The information on sales is publicly available and with 98% of Irish marts licensed, identifying those breaching regulations should be relatively straightforward.
There clearly needs to be improved communication with farmers when marts are struck off the registered list. By allowing Castleblayney Mart to continue to trade, the PSRA not only failed farmers but also livestock marts by undermining one of the founding principles upon which they were established: security of payment.
The findings of the recent report from the Irish Timber Industry Development Forum (TIDF) on the implications of Brexit are stark. This report maintains that the sector “is uniquely exposed to Brexit, with almost 80% of its output and 100% of future growth dependent on ongoing access to the UK”.
With timber production projected to double to 8.1m m3 by 2035, this has major short-term and long-term implications, not just for timber processors but also for private forest owners, now mainly farmers. Most of these farmers combine forestry with agriculture, so they face massive challenges on both fronts.

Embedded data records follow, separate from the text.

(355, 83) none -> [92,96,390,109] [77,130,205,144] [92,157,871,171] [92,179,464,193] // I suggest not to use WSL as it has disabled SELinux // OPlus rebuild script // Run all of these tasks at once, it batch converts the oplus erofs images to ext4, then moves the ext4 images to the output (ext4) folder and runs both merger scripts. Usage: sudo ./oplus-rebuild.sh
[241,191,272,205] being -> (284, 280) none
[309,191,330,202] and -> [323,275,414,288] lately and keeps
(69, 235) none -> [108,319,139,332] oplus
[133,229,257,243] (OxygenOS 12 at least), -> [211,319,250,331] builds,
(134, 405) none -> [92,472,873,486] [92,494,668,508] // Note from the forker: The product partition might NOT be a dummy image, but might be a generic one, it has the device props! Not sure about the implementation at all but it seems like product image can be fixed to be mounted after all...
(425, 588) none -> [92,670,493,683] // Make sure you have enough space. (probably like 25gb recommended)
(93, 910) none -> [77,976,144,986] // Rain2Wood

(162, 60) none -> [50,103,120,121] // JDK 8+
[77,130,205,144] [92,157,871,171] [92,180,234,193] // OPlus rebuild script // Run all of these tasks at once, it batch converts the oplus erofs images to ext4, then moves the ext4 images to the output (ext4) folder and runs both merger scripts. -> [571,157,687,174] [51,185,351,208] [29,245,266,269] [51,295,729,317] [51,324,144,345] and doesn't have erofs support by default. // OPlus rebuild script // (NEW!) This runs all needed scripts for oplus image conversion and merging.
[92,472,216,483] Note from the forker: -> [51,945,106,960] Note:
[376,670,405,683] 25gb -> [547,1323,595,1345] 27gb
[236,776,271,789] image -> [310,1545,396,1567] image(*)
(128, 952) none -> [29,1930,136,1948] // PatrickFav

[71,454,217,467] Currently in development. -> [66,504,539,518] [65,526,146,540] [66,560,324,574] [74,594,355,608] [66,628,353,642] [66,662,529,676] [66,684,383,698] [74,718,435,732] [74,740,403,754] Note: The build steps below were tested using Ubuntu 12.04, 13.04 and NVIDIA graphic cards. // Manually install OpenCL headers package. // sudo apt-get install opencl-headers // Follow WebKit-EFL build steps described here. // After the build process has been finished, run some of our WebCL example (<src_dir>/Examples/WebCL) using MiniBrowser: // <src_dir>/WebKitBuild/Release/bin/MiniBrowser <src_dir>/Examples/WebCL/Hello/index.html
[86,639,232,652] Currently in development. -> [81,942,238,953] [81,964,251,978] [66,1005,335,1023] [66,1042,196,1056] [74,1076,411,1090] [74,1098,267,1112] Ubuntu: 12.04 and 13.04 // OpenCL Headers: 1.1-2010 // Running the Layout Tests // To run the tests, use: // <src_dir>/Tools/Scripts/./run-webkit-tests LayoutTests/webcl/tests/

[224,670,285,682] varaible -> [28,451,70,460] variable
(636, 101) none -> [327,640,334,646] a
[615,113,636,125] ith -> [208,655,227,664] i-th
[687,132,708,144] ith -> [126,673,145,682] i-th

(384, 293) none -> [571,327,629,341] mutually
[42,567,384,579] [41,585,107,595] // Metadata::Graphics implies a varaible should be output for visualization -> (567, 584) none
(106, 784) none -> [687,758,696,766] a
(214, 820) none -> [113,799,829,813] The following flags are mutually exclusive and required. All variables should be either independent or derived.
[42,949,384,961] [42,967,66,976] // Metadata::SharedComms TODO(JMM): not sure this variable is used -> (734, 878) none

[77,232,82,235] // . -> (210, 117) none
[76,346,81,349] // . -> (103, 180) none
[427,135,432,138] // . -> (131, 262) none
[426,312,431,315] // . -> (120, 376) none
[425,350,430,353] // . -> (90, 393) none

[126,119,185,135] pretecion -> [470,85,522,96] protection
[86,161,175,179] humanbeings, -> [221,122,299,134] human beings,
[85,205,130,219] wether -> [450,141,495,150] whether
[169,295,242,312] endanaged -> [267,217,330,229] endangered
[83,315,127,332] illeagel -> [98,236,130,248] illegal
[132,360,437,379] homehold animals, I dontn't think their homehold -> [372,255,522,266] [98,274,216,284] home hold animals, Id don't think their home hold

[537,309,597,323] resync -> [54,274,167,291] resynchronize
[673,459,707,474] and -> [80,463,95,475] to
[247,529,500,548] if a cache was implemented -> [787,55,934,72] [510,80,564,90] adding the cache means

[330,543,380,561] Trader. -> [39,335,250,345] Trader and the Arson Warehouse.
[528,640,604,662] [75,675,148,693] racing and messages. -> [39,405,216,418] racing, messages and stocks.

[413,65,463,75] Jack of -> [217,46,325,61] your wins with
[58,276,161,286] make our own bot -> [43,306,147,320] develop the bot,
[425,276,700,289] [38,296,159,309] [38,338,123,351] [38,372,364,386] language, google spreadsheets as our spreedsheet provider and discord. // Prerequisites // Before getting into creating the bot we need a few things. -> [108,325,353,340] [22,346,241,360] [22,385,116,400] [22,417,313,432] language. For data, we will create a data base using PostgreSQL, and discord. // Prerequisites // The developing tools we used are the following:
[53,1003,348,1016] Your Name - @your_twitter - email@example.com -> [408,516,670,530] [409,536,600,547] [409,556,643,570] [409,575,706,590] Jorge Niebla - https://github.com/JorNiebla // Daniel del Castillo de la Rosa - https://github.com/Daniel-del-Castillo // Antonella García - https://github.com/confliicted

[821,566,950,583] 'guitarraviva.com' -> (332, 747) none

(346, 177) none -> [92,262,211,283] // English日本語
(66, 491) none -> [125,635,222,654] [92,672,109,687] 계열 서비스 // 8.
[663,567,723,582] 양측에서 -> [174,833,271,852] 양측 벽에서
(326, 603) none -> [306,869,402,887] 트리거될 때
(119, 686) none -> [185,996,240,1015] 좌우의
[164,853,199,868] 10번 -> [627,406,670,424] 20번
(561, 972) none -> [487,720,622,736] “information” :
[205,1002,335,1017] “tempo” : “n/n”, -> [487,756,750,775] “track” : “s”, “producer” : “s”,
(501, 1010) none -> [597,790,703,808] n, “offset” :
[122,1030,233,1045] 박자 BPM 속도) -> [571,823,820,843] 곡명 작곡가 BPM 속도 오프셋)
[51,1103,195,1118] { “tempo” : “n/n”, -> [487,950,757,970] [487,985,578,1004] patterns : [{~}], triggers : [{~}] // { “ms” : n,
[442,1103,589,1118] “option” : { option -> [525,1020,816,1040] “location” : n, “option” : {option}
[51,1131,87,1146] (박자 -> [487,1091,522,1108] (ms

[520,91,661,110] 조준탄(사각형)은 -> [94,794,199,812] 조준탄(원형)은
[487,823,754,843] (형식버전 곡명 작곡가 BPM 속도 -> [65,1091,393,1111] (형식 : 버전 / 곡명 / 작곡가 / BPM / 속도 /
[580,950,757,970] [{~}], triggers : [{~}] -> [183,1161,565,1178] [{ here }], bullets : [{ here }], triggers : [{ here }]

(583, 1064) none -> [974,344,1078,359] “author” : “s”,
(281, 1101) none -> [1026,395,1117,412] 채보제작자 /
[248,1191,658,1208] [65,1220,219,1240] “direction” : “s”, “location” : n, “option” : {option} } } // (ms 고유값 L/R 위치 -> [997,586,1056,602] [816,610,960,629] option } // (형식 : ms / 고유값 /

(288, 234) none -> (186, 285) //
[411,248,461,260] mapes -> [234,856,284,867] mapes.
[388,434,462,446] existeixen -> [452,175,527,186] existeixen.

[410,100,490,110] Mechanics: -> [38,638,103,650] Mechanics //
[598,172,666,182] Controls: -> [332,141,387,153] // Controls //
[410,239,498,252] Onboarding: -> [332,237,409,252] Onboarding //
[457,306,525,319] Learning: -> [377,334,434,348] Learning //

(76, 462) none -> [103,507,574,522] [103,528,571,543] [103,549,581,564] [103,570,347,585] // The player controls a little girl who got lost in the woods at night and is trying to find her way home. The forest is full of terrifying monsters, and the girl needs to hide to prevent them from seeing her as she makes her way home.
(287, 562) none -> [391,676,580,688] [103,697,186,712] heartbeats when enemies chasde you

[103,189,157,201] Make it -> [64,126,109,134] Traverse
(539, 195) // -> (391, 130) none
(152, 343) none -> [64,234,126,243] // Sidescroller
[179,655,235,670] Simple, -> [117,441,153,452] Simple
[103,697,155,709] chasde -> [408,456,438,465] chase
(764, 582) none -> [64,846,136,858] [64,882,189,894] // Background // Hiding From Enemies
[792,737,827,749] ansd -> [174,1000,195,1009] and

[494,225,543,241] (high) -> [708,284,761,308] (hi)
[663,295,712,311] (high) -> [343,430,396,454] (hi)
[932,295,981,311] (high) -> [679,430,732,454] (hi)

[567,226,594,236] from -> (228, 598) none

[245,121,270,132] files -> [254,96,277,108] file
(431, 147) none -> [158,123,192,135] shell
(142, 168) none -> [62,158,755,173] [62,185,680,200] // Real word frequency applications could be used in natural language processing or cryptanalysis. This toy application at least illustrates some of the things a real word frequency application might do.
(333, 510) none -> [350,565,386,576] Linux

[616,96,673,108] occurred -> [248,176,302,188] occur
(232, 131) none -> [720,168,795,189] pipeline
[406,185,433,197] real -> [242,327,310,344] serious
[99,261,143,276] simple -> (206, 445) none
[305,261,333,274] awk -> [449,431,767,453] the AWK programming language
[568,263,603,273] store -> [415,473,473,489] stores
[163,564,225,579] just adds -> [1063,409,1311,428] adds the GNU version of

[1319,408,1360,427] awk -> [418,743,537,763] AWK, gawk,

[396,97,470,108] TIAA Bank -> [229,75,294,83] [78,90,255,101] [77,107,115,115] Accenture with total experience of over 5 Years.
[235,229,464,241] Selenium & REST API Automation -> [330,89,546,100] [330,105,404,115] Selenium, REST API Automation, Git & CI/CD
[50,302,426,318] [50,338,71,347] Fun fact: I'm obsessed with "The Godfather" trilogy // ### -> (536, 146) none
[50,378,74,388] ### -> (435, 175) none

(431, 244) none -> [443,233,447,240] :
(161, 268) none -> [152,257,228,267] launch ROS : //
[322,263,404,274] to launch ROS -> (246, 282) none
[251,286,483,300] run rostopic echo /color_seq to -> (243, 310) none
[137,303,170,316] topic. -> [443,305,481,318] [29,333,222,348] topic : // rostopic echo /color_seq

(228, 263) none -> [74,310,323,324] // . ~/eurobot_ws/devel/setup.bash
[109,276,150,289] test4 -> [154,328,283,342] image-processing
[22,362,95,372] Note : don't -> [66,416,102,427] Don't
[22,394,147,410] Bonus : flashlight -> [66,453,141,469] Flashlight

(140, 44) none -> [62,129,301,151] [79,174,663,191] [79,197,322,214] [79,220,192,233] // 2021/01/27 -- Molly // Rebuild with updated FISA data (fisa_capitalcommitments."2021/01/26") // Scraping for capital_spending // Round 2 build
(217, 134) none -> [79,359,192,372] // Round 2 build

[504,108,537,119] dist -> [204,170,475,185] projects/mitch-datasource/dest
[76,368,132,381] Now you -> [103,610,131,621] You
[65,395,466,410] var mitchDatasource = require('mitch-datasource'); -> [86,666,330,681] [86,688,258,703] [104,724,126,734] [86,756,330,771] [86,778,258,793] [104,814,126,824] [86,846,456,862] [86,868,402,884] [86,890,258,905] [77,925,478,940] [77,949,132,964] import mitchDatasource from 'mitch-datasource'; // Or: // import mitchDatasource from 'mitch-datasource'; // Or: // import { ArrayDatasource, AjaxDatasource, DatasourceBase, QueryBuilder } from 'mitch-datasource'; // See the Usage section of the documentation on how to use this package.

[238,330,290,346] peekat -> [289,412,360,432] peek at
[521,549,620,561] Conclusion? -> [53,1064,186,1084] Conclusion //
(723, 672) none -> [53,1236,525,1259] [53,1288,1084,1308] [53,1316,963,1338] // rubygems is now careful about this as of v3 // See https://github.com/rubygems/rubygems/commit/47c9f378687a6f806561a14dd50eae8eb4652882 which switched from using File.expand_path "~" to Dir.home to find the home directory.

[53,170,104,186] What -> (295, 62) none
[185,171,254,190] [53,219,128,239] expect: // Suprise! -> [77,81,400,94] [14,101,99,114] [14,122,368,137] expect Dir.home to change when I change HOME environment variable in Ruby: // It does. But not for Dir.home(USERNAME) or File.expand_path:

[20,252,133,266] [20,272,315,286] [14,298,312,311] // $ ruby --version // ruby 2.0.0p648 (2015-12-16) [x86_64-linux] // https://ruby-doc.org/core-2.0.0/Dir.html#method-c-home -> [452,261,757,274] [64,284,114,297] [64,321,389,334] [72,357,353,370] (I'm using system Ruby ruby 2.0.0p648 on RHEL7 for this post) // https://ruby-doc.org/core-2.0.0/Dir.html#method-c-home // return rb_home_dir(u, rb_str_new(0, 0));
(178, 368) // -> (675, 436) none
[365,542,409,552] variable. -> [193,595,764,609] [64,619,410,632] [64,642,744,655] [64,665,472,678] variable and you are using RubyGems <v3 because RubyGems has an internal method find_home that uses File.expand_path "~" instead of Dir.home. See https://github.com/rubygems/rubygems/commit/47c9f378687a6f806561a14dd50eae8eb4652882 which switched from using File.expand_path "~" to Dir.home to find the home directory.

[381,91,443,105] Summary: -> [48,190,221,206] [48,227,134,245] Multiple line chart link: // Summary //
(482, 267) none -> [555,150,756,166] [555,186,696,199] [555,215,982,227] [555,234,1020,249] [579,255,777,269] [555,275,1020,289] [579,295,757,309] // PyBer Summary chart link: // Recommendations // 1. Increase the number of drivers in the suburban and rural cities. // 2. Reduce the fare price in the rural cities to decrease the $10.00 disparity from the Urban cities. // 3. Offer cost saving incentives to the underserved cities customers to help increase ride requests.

While many commentators continue to dismiss the prospects of a land or sea border between the Republic of Ireland and the UK, the timber forum regards this thinking as a luxury and accepts that “future trading relationship will never be as seamless as the current arrangement”.
The report provides a number of solutions based on the Norway-Sweden model. While this model works well, it has taken years to develop to its present state and still results in increased delays in movement of goods, as well as adding to administrative and other costs.
At the launch of the report, Commissioner Hogan, John Murray and Fergal Leamy hoped common sense from the UK side would prevail but the well-researched document was prepared on the basis of hoping for the best but preparing for the worst.
The news on Wednesday that the European Commission is proposing further cuts to the CAP budget will anger farmers. The 5% being proposed of course ignores the impact of inflation on the real value of what farmers receive. It is now time for EU member states to step up to the plate and show their commitment to the European project by increasing the percentage of gross national income (GNI) contributed to the EU budget – a move that would provide adequate funding for any cuts to be reversed.
European Commissioner for Agriculture Phil Hogan has a lot of groundwork done in this regard and we understand over 20 member states are in agreement on the need to increase funding, including Ireland. The Government should be commended for taking the lead in this regard. It will be key that Irish officials continue in their efforts to bring more member states on board and that whatever increased funding is made available is targeted towards key policies, such as CAP. It is not tenable for the EU to continue to expect farmers to do more for less.